For many years MI5 had realized that if Watchers operated from Leconfield House they could be followed from the building and identified by Russian countersurveillance teams. They were housed in an unmarked four-story Georgian house in an elegant terrace in Regent's Park. The central control room was dominated by a vast street map of London on one wall which was used to monitor the progress of operations. In the middle of the room was the radio console which maintained communications with all observation posts and mobile Watcher teams.
On one floor Jim Skardon, the Head of the Watchers, had his office. Skardon was a dapper, pipe-smoking former policeman. He had originally been a wartime MI5 interrogator, and in the immediate postwar period had been the chief interrogator in a number of important cases, particularly that of Klaus Fuchs. Skardon had a high opinion of his own abilities, but he was an immensely popular man to work for. There was something of the manner of a trade union shop steward about him. He felt that the Watchers did arduous and difficult work, and needed protection from exploitation by hungry case officers back at Leconfield House. In a sense this was true. There were around a hundred Watchers when I joined the Service, but the demand for their services was unquenchable in every part of MI5's activity. But I soon came to feel that Skardon was not facing up to the modern reality of watching on the streets of London. It was quite clear that the Russians, in particular, operated very extensive countersurveillance to prevent their agents from being followed. Having watched the system for a few weeks I doubted that the Watchers, using their current techniques, had any realistic chance of following anyone without speedy detection.
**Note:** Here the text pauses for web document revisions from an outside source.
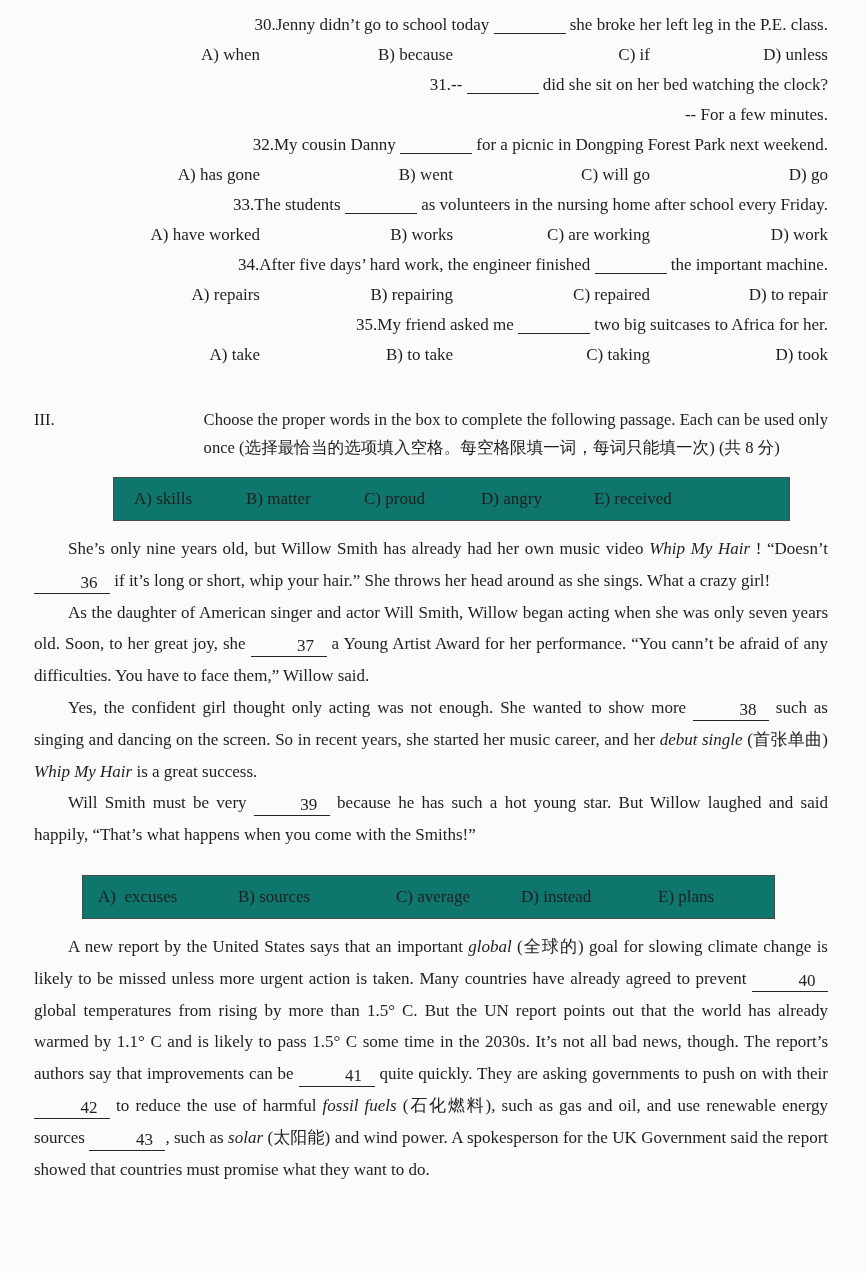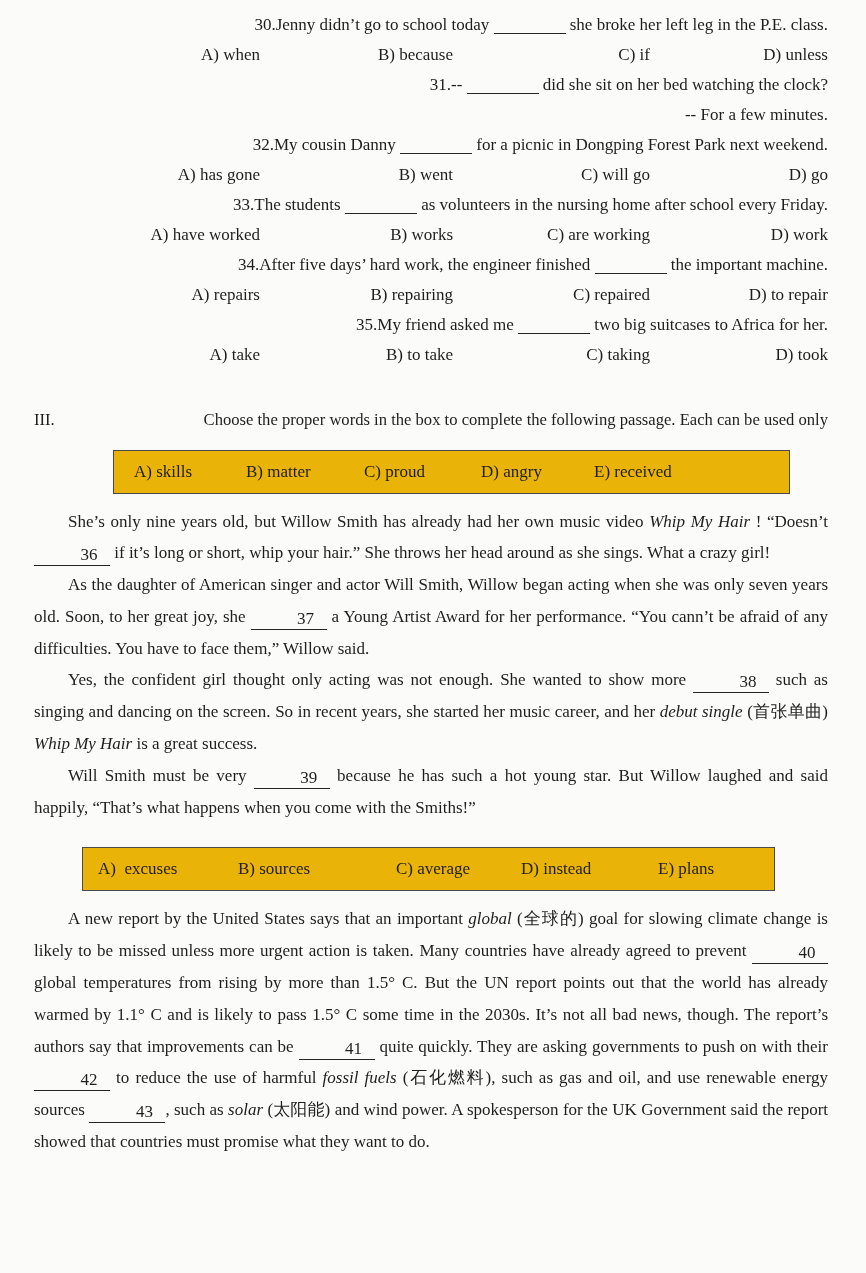--- a/index.html
+++ b/index.html
@@ -24,21 +24,21 @@
   .blank.plain{width:72px;height:15px;vertical-align:-2px;}
   .blank.num{width:76px;text-align:center;vertical-align:-2px;height:19px;}
 
   
   .heading{display:flex;font-weight:normal;margin-top:36px;font-size:16.6px;line-height:27.5px;justify-content:space-between;}
   .h-num{width:39px;flex:none;}
   .h-body div{white-space:nowrap;}
 
   
   .wordbox{
-    border:1.6px solid #4a4a4a;background:#eab308;
+    border:1.6px solid #4a4a4a;background:#0f766e;
     display:grid;align-items:center;height:44px;box-sizing:border-box;
   }
   .wopt{white-space:pre;}
   #wordbox1{width:677px;margin-left:79px;margin-top:16px;
     grid-template-columns:112px 118px 117px 113px auto;padding-left:20px;}
   #wordbox2{width:693px;margin-left:48px;margin-top:24px;
     grid-template-columns:140px 158px 125px 137px auto;padding-left:15px;}
 
   
   .passage{margin-top:12px;}
@@ -101,20 +101,21 @@
           <span class="opt">C) taking</span>
           <span class="opt">D) took</span>
         </div>
       </div>
     </div>
 
   <div class="heading">
     <span class="h-num">III.</span>
     <div class="h-body">
       <div>Choose the proper words in the box to complete the following passage. Each can be used only</div>
+      <div>once (选择最恰当的选项填入空格。每空格限填一词，每词只能填一次) (共 8 分)</div>
     </div>
   </div>
 
   <div class="wordbox" id="wordbox1">
       <span class="wopt">A) skills</span>
       <span class="wopt">B) matter</span>
       <span class="wopt">C) proud</span>
       <span class="wopt">D) angry</span>
       <span class="wopt">E) received</span>
     </div>

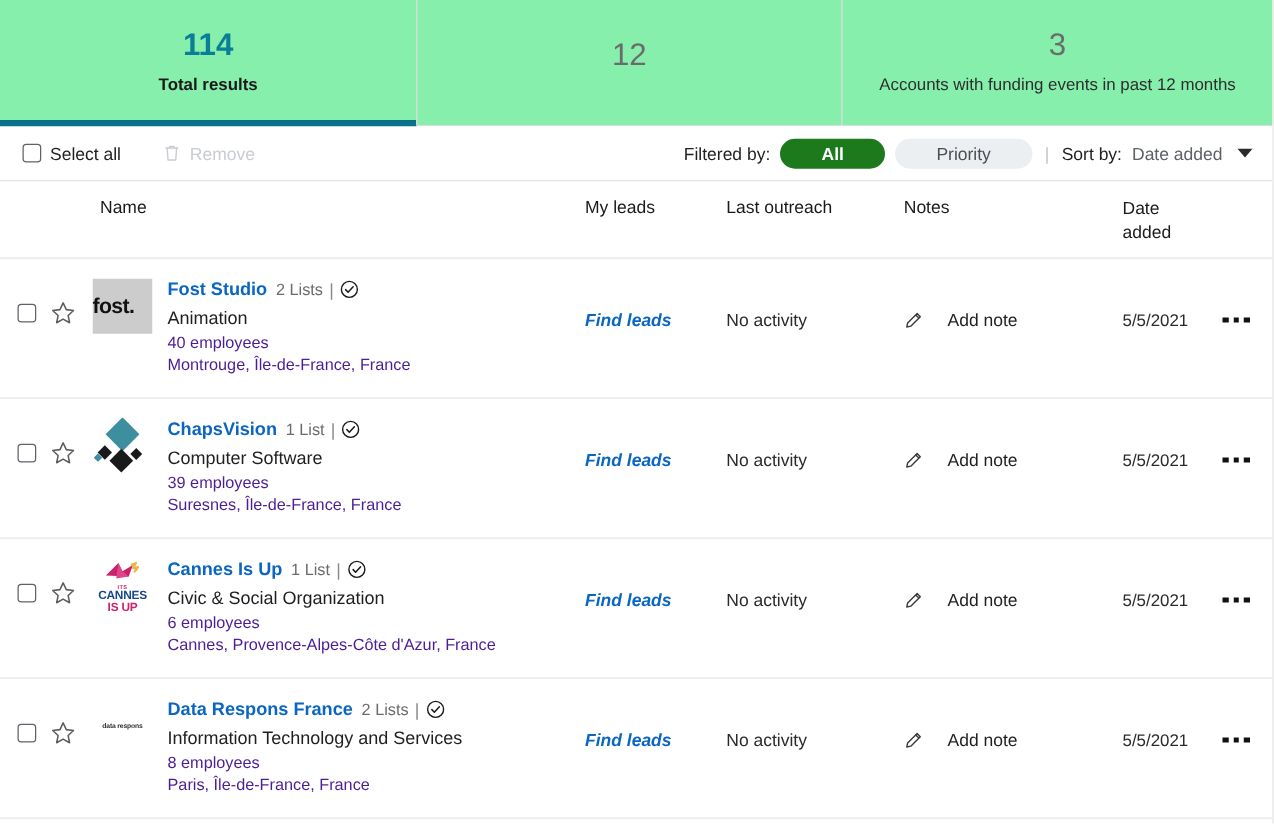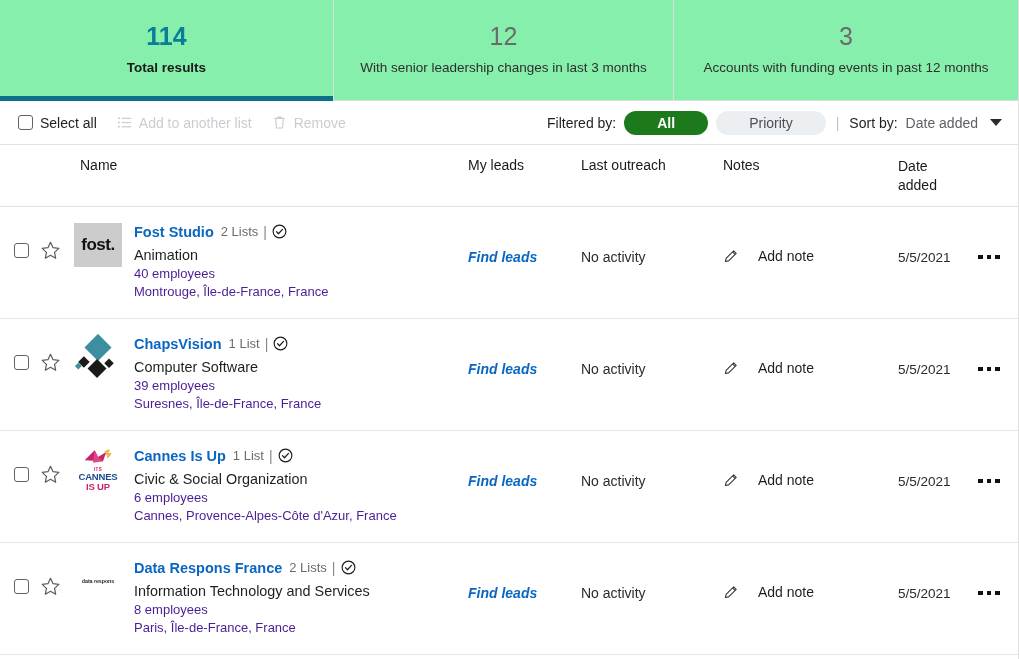--- a/index.html
+++ b/index.html
@@ -66,21 +66,21 @@
 
   
   .toolbar {
     display: flex;
     align-items: center;
     height: 44px;
     padding: 0 16px 0 8px;
     border-bottom: 1px solid #e3e3e3;
     background: #fff;
   }
-  .tb-left { display: flex; align-items: center; gap: 0; }
+  .tb-left { display: flex; align-items: center; gap: 13px; }
   .tb-item {
     display: flex;
     align-items: center;
     gap: 7px;
     font-size: 14px;
     color: #1f1f1f;
     padding: 4px 10px;
     cursor: pointer;
     white-space: nowrap;
   }
@@ -235,49 +235,35 @@
 
 <div class="page">
 
   <div class="stats-bar">
     <div class="stat-tab first active">
       <div class="stat-num">114</div>
       <div class="stat-label">Total results</div>
     </div>
     <div class="stat-tab second">
       <div class="stat-num">12</div>
-      <div class="stat-label">With senior leadership changes in last 3 months</div>
     </div>
     <div class="stat-tab third">
       <div class="stat-num">3</div>
       <div class="stat-label">Accounts with funding events in past 12 months</div>
     </div>
   </div>
 
   <div class="toolbar">
     <div class="tb-left">
 
       <div class="tb-item">
         <span class="cbox"></span>
         <span>Select all</span>
       </div>
 
-      <div class="tb-item disabled">
-        <span class="icon">
-          <svg width="15" height="15" viewBox="0 0 16 16">
-            <circle cx="2" cy="3.5" r="1.1" fill="#c9ccd1"></circle>
-            <circle cx="2" cy="8" r="1.1" fill="#c9ccd1"></circle>
-            <circle cx="2" cy="12.5" r="1.1" fill="#c9ccd1"></circle>
-            <rect x="5" y="2.9" width="10" height="1.3" fill="#c9ccd1"></rect>
-            <rect x="5" y="7.4" width="10" height="1.3" fill="#c9ccd1"></rect>
-            <rect x="5" y="11.9" width="10" height="1.3" fill="#c9ccd1"></rect>
-          </svg>
-        </span>
-        <span>Add to another list</span>
-      </div>
 
       <div class="tb-item disabled">
         <span class="icon">
           <svg width="15" height="15" viewBox="0 0 16 16">
             <path d="M2.5 3.6h11M6.2 3.6V2.2h3.6v1.4M4 3.6l0.7 10.2h6.6L12 3.6" fill="none" stroke="#c9ccd1" stroke-width="1.2" stroke-linejoin="round"></path>
           </svg>
         </span>
         <span>Remove</span>
       </div>
     </div>
@@ -313,21 +299,21 @@
     </div>
     <div class="c-star">
       <span class="star-btn">
         <svg width="21" height="21" viewBox="0 0 24 24">
           <path d="M12 2.6l2.9 6.2 6.6.8-4.9 4.6 1.3 6.6L12 17.5 6.1 20.8l1.3-6.6L2.5 9.6l6.6-.8z" fill="none" stroke="#5c5c5c" stroke-width="1.4" stroke-linejoin="round"></path>
         </svg>
       </span>
     </div>
     <div class="c-name">
       <div class="logo-wrap">
-        <div style="width:48px;height:44px;background:#cccccc;display:flex;align-items:center;justify-content:center;">
+        <div style="width:48px;height:44px;background:#cccccc;display:flex;align-items:center;">
           <span style="font-size:17px;font-weight:700;color:#111;letter-spacing:-0.5px;">fost.</span>
         </div>
       </div>
       <div class="name-block">
         <div class="name-line">
           <span class="cname">Fost Studio</span>
           <span class="lists">2 Lists</span>
           <span class="pipe">|</span>
           <span class="icon">
             <svg width="15" height="15" viewBox="0 0 16 16">

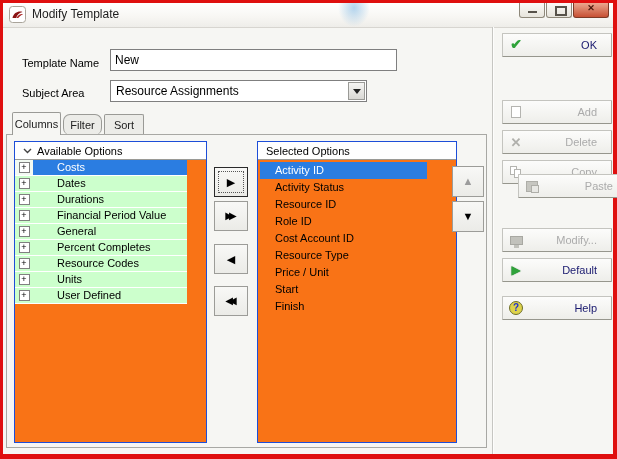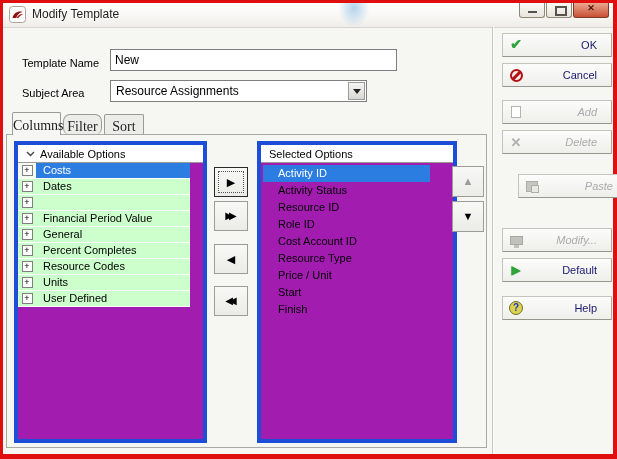--- a/index.html
+++ b/index.html
@@ -24,36 +24,36 @@
   .fld-label{position:absolute;font-size:11px;color:#000;}
   .lbl-template{left:19px;top:54px;}
   .lbl-subject{left:19px;top:84px;}
   .txt-input{position:absolute;left:107px;top:46px;width:287px;height:22px;box-sizing:border-box;border:1px solid #7f7f7f;background:#fff;font-family:"Liberation Sans",sans-serif;font-size:12px;padding:0 4px;color:#000;}
   .combo{position:absolute;left:107px;top:77px;width:257px;height:22px;box-sizing:border-box;border:1px solid #7f7f7f;background:#fff;}
   .combo-value{position:absolute;left:5px;top:3px;font-size:12px;color:#000;white-space:nowrap;}
   .combo-arrow{position:absolute;right:1px;top:1px;bottom:1px;width:17px;background:linear-gradient(#f5f5f3,#d9d8d4);border:1px solid #9a9a96;box-sizing:border-box;}
   .combo-arrow::after{content:"";position:absolute;left:4px;top:6px;border:4px solid transparent;border-top:5px solid #222;}
 
   
-  .tab{position:absolute;box-sizing:border-box;font-size:14px;text-align:center;border:1px solid #9a9a96;border-bottom:none;border-radius:2px 2px 0 0;background:#ececе8;background:#ecece8;color:#222;cursor:default;font-family:Liberation Serif, serif;}
+  .tab{position:absolute;box-sizing:border-box;font-size:11px;text-align:center;border:1px solid #9a9a96;border-bottom:none;border-radius:2px 2px 0 0;background:#ececе8;background:#ecece8;color:#222;cursor:default;}
   .tab-active{left:9px;top:109px;width:49px;height:23px;background:#f6f6f3;z-index:3;padding-top:5px;}
   .tab-filter{left:60px;top:111px;width:39px;height:21px;padding-top:4px;border-radius:7px;}
   .tab-sort{left:101px;top:111px;width:40px;height:21px;padding-top:4px;}
   .tab-panel{position:absolute;left:3px;top:131px;width:481px;height:314px;border:1px solid #a8a8a4;background:#f6f6f3;box-sizing:border-box;z-index:1;}
 
   
-  .grid{position:absolute;box-sizing:border-box;border:4px solid #1d4ed8;background:#a21caf;}
+  .grid{position:absolute;box-sizing:border-box;border:1px solid #1d4ed8;background:#f97316;}
   .grid-avail{left:7px;top:6px;width:193px;height:302px;}
   .grid-sel{left:250px;top:6px;width:200px;height:302px;}
   .grid-header{height:18px;box-sizing:border-box;border-bottom:1px solid #9a9a96;background:#fff;display:flex;align-items:center;font-size:11px;color:#000;padding-left:8px;gap:5px;}
   .chev{width:9px;height:6px;display:inline-block;}
   .row{height:16px;box-sizing:border-box;border-bottom:1px solid #fff;background:#ccffcc;display:flex;align-items:stretch;width:172px;}
   .row-leftcell{width:18px;display:flex;align-items:center;justify-content:center;flex:none;}
   .plusbox{width:11px;height:11px;box-sizing:border-box;border:1px solid #808080;background:#fff;font-size:9px;line-height:9px;text-align:center;color:#000;}
-  .row-text{flex:1;font-size:11px;line-height:15px;padding-left:7px;color:#000;}
+  .row-text{flex:1;font-size:11px;line-height:15px;padding-left:24px;color:#000;}
   .row-selected .row-leftcell{background:#f2faf2;}
   .row-selected .row-text{background:#2b7de1;color:#fff;}
   .sel-item{height:17px;margin:0 2px;font-size:11px;line-height:16px;padding-left:15px;color:#000;box-sizing:border-box;}
   .sel-item-first{margin-top:2px;}
   .sel-item-selected{background:#2b7de1;color:#fff;width:167px;}
 
   
   .sqbtn{position:absolute;width:34px;height:30px;box-sizing:border-box;border:1px solid #9c9c98;background:linear-gradient(#f8f8f6,#ebebe7);text-align:center;color:#000;cursor:default;}
   .sqbtn .g{font-size:11px;line-height:28px;}
   .sqbtn .g2{letter-spacing:-4px;padding-right:4px;font-size:10px;line-height:28px;}
@@ -64,21 +64,21 @@
   .btn-allleft{left:207px;top:151px;}
   .btn-up{left:445px;top:31px;width:32px;height:31px;}
   .btn-down{left:445px;top:66px;width:32px;height:31px;}
   .glyph-disabled{color:#9c9c9c;}
 
   
   .vsep{position:absolute;left:489px;top:24px;bottom:0;width:1px;background:#c6c6c2;box-shadow:1px 0 0 #fdfdfc;}
   .sidebtn{position:absolute;left:499px;width:110px;height:24px;box-sizing:border-box;border:1px solid #c4c4bf;border-bottom-color:#96968d;border-right-color:#a9a9a1;border-radius:1px;background:linear-gradient(#fcfcfb,#eeeeea);display:flex;align-items:center;cursor:default;}
   .sidebtn .icon{width:26px;flex:none;display:flex;justify-content:center;align-items:center;}
   .sidebtn .lab{flex:1;text-align:right;font-size:11px;color:#18186e;padding-right:14px;}
-  .sidebtn.disabled .lab{color:#ababab;font-style:italic;}
+  .sidebtn.disabled .lab{color:#ababab;}
   .b-ok{top:30px;} .b-cancel{top:60px;} .b-add{top:97px;} .b-del{top:127px;} .b-copy{top:157px;}
   .b-paste{top:171px;margin-left:16px;} .b-modify{top:225px;} .b-default{top:255px;} .b-help{top:293px;}
 
   
   .ic-check{color:#2fa33a;font-size:14px;font-weight:bold;transform:translateY(-1px);}
   .ic-cancel{position:relative;width:13px;height:13px;border:2px solid #b31212;border-radius:50%;box-sizing:border-box;background:#f4e8e8;}
   .ic-cancel::after{content:"";position:absolute;left:-1px;top:3.5px;width:11px;height:2.5px;background:#b31212;transform:rotate(-45deg);}
   .ic-page{width:10px;height:12px;border:1.5px solid #b4b4b0;background:#fff;box-sizing:border-box;}
   .ic-x{color:#b0b0ac;font-size:13px;font-weight:bold;}
   .ic-copy{position:relative;width:12px;height:12px;}
@@ -140,20 +140,21 @@
       <div class="row">
         <span class="row-leftcell">
               <span class="plusbox">+</span>
             </span>
         <span class="row-text">Dates</span>
       </div>
       <div class="row">
         <span class="row-leftcell">
               <span class="plusbox">+</span>
             </span>
+        <span class="row-text">Durations</span>
       </div>
       <div class="row">
         <span class="row-leftcell">
               <span class="plusbox">+</span>
             </span>
         <span class="row-text">Financial Period Value</span>
       </div>
       <div class="row">
         <span class="row-leftcell">
               <span class="plusbox">+</span>
@@ -211,37 +212,37 @@
   </div>
 
   <div class="vsep"></div>
 
   <div class="sidebtn b-ok">
     <span class="icon">
           <span class="ic-check">✔</span>
         </span>
     <span class="lab">OK</span>
   </div>
-  <div class="sidebtn b-cancel">
-    <span class="icon">
-          <span class="ic-cancel"></span>
-        </span>
-    <span class="lab">Cancel</span>
-  </div>
   <div class="sidebtn disabled b-add">
     <span class="icon">
           <span class="ic-page"></span>
         </span>
     <span class="lab">Add</span>
   </div>
   <div class="sidebtn disabled b-del">
     <span class="icon">
           <span class="ic-x">✕</span>
         </span>
     <span class="lab">Delete</span>
+  </div>
+  <div class="sidebtn disabled b-copy">
+    <span class="icon">
+          <span class="ic-copy"></span>
+        </span>
+    <span class="lab">Copy</span>
   </div>
   <div class="sidebtn disabled b-paste">
     <span class="icon">
           <span class="ic-paste"></span>
         </span>
     <span class="lab">Paste</span>
   </div>
   <div class="sidebtn disabled b-modify">
     <span class="icon">
           <span class="ic-monitor"></span>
When I first raised the question with Skardon of extensively remodeling the Watchers, he dismissed it out of hand. MI5 sections were like fiefdoms, and Skardon took it as an affront to his competence and authority. Eventually he agreed to allow Hugh Winterborn and me to mount an operation to test the effectiveness of current Watcher techniques. We split a team into two groups. The first group was given a photograph of an MI5 officer who was unknown to them and told to follow him. The second group was told the general area in which the first group was operating. They were instructed to locate them and then identify the person they were following. We did this exercise three times, and each time the second group made the identification correctly. We filmed the third experiment and showed it at Watcher headquarters to the whole Department. It did at least remove any remaining doubts that Watcher operations, as currently organized, were perilously vulnerable to countersurveillance.